What is being asked - Write out every line below that contains "noticed".

Extracted material -
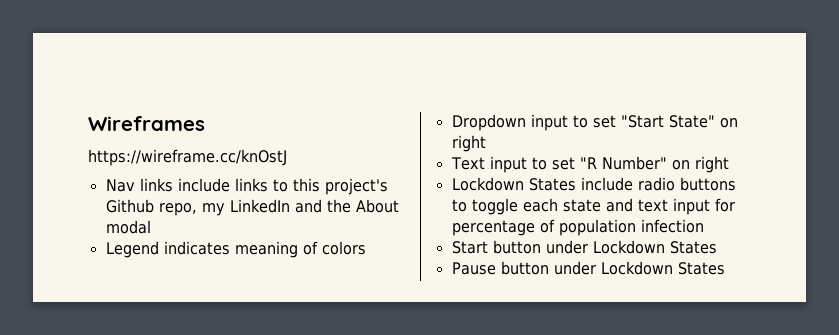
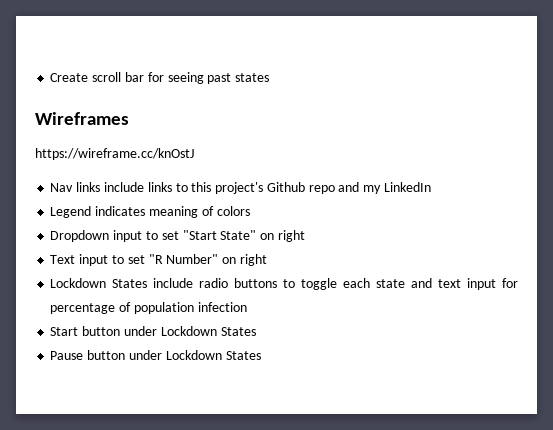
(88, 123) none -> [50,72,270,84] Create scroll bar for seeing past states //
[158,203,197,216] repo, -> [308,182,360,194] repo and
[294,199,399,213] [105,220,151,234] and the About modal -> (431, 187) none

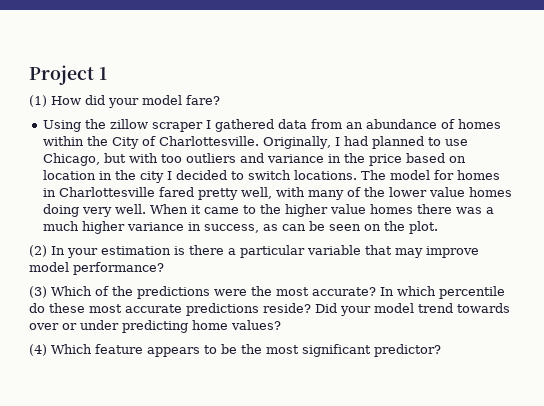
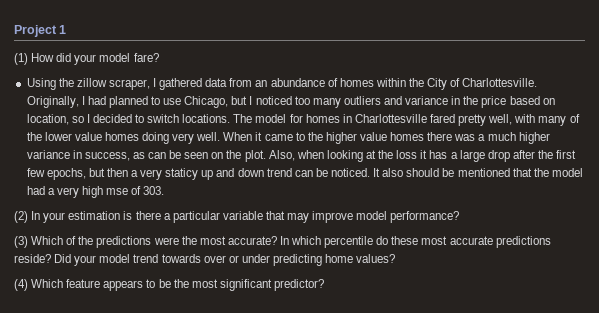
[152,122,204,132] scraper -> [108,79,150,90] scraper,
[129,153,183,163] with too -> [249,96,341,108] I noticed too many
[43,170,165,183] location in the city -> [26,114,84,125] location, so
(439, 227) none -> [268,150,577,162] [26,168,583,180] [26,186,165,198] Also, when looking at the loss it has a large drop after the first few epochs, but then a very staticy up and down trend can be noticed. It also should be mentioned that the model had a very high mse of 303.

Response to this exercise -
[129,153,183,163] with too -> [249,96,341,108] I noticed too many
(439, 227) none -> [268,150,577,162] [26,168,583,180] [26,186,165,198] Also, when looking at the loss it has a large drop after the first few epochs, but then a very staticy up and down trend can be noticed. It also should be mentioned that the model had a very high mse of 303.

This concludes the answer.